Aggreko's shares have been on a turbocharged run, but, as the group's growth slows, its borrowings rise and the risk of bad debts increases, they are looking exposed on a punchy rating of 20 times forecast earnings. True, Aggreko will get a one-off boost from a £50m deal to help power London's Olympics and the order book is at record levels, but, with weaker trading highlighted in the second quarter and City analysts cutting their profits forecasts, the shares look set to blow a fuse.
- Record order book
- Stock market favourite
- Growth slowing
- City analysts cutting forecasts
- Rising debt levels
- Share rating well above its average
Analysts at broker JPMorgan Cazenove say that the slowdown in Aggreko's so-called 'local' business - anything that involves supplying temporary power for one-off projects - has been "greater than expected", a reminder of the "cyclicality inherent" in the group.

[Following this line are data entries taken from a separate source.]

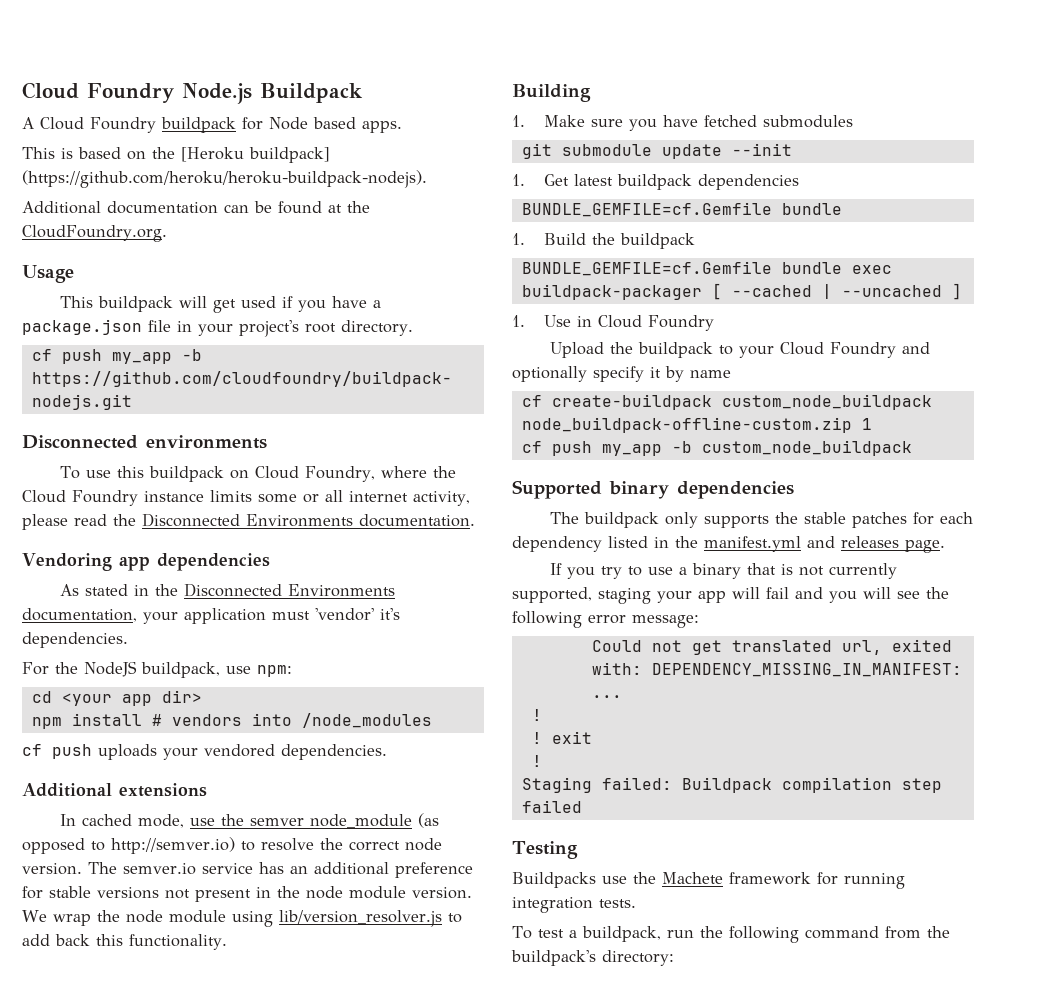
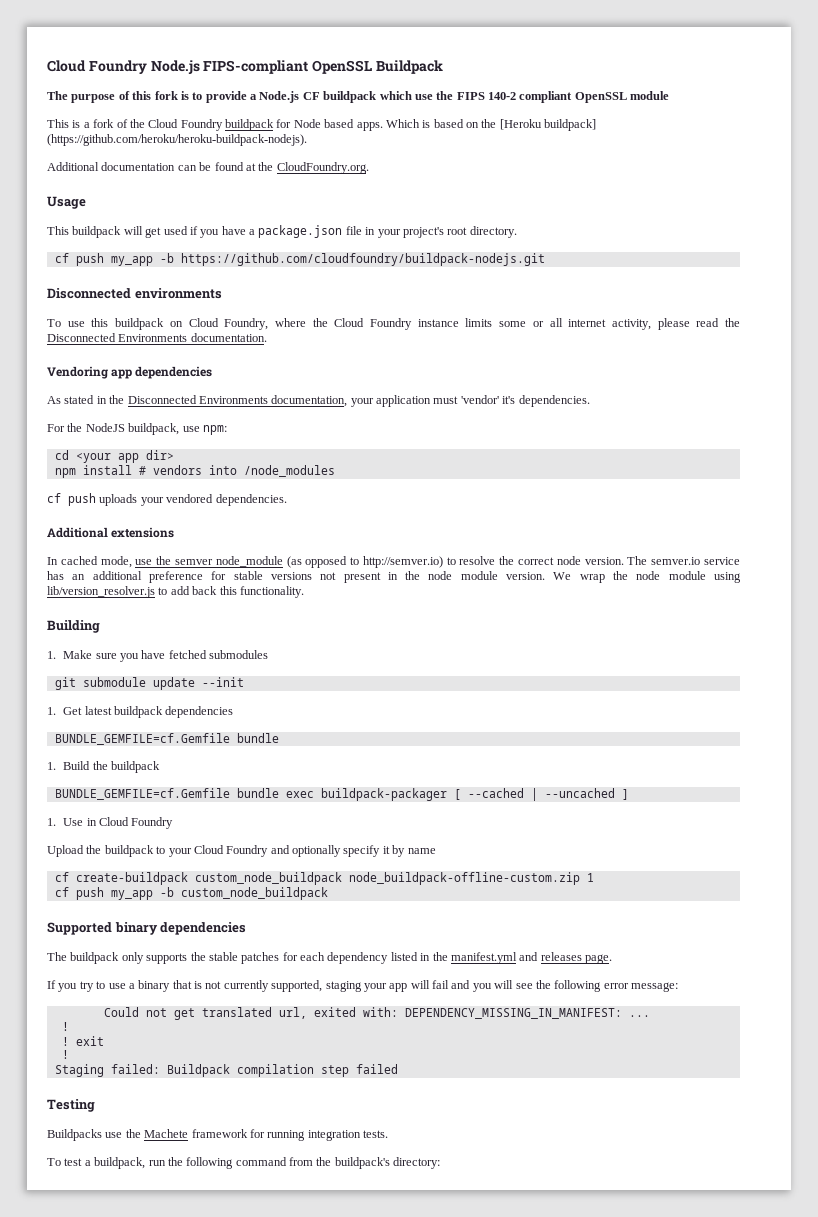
(252, 93) none -> [203,60,373,74] FIPS-compliant OpenSSL
[22,117,34,129] A -> [47,91,670,103] [47,119,145,128] The purpose of this fork is to provide a Node.js CF buildpack which use the FIPS 140-2 compliant OpenSSL module // This is a fork of the
[22,147,55,159] // This -> [385,119,420,128] Which

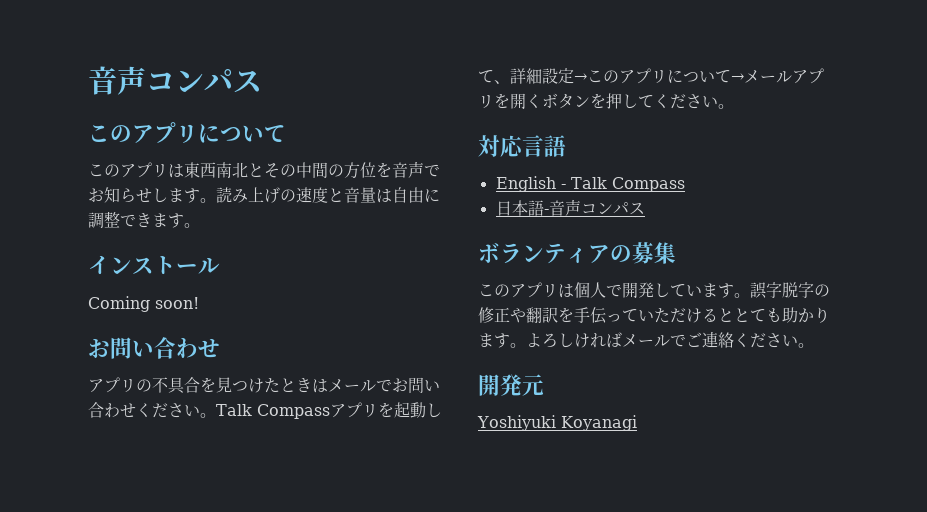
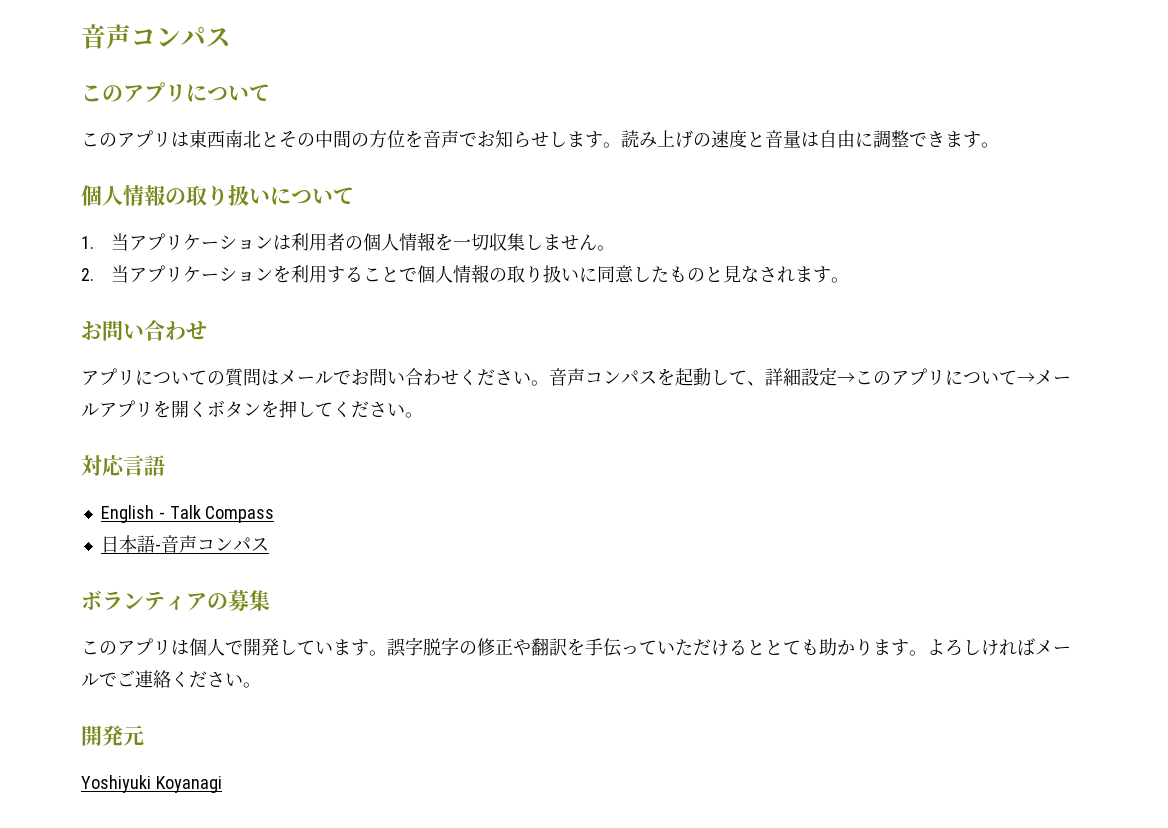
[88,255,220,275] [88,296,199,312] インストール // Coming soon! -> [81,185,354,206] [81,232,615,251] [81,264,849,283] 個人情報の取り扱いについて // 1.当アプリケーションは利用者の個人情報を一切収集しません。 // 2.当アプリケーションを利用することで個人情報の取り扱いに同意したものと見なされます。
[136,377,312,394] の不具合を見つけたとき -> [135,368,261,387] についての質問
[216,402,378,419] Talk Compassアプリ -> [549,368,657,386] 音声コンパス

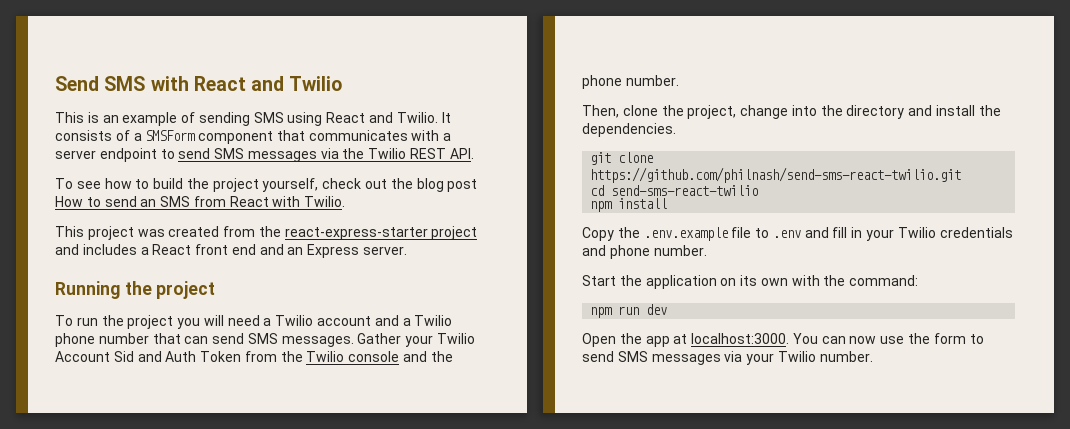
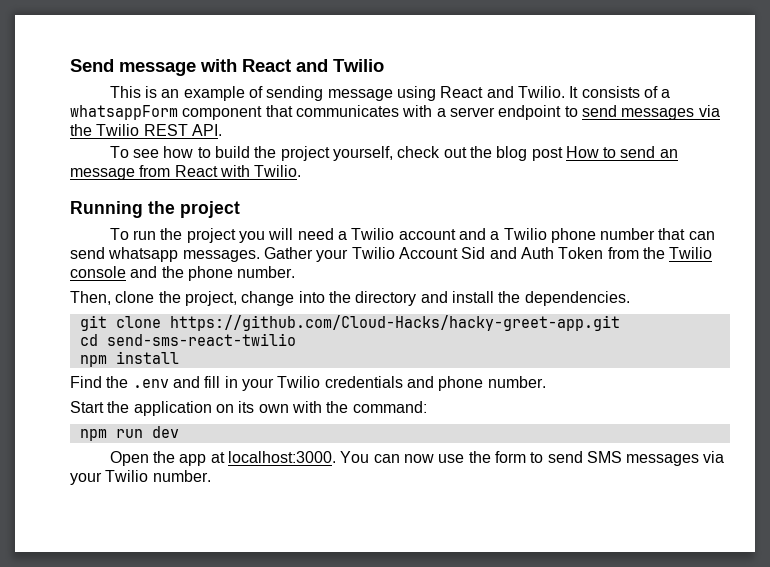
[104,76,146,91] SMS -> [119,62,196,76] message
[253,112,284,123] SMS -> [327,89,393,101] message
[145,130,196,141] SMSForm -> [70,105,178,120] whatsappForm
[214,148,245,159] SMS -> (617, 111) none
[160,196,191,207] SMS -> [70,168,135,180] message
[55,226,478,240] [55,244,408,258] // This project was created from the react-express-starter project and includes a React front end and an Express server. -> (302, 171) none
[247,333,278,344] SMS -> [108,247,179,262] whatsapp
[590,167,962,183] https://github.com/philnash/send-sms-react-twilio.git -> [169,315,620,331] https://github.com/Cloud-Hacks/hacky-greet-app.git
[582,227,770,241] Copy the .env.example file to -> [70,376,129,388] Find the

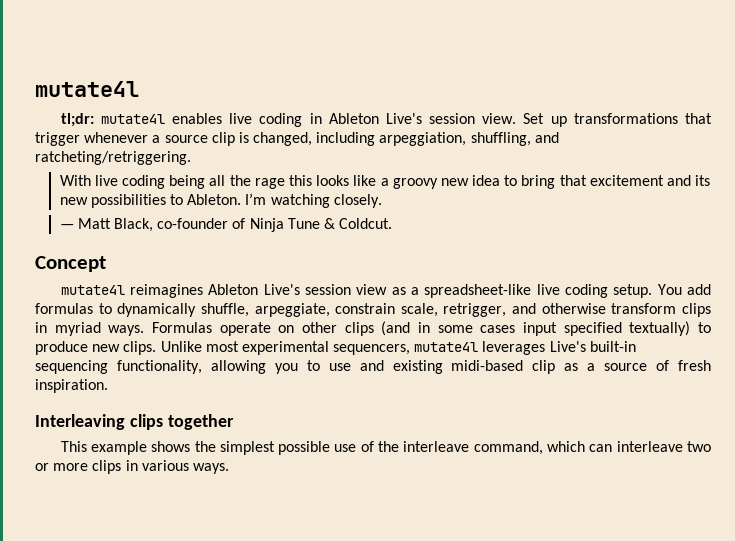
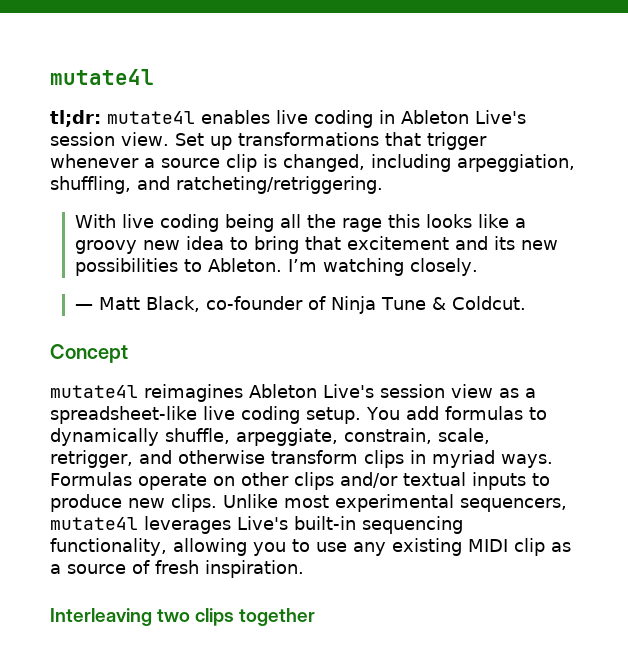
[335,303,396,314] constrain -> [344,428,432,444] constrain,
[381,321,691,336] (and in some cases input specified textually) -> [340,472,526,490] and/or textual inputs
[359,360,524,374] and existing midi-based -> [353,538,508,556] any existing MIDI
(125, 422) none -> [157,609,191,622] two
[60,441,711,455] [35,460,229,474] // This example shows the simplest possible use of the interleave command, which can interleave two or more clips in various ways. -> (316, 617) none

Responsible for 58 per cent of sales and 40 per cent of cash profits, the local business saw revenue growth (excluding currency impacts and one-off events) slow from 22 per cent in the first quarter of 2012 to just 5 per cent in the second. North America experienced the sharpest slowdown from 22 per cent in the first quarter to 2.5 per cent in the second, as demand prompted by shale-gas explorers last year was not repeated. This slowing first half follows a weaker 2011, when trading profits fell from £142m in 2010 to £121m.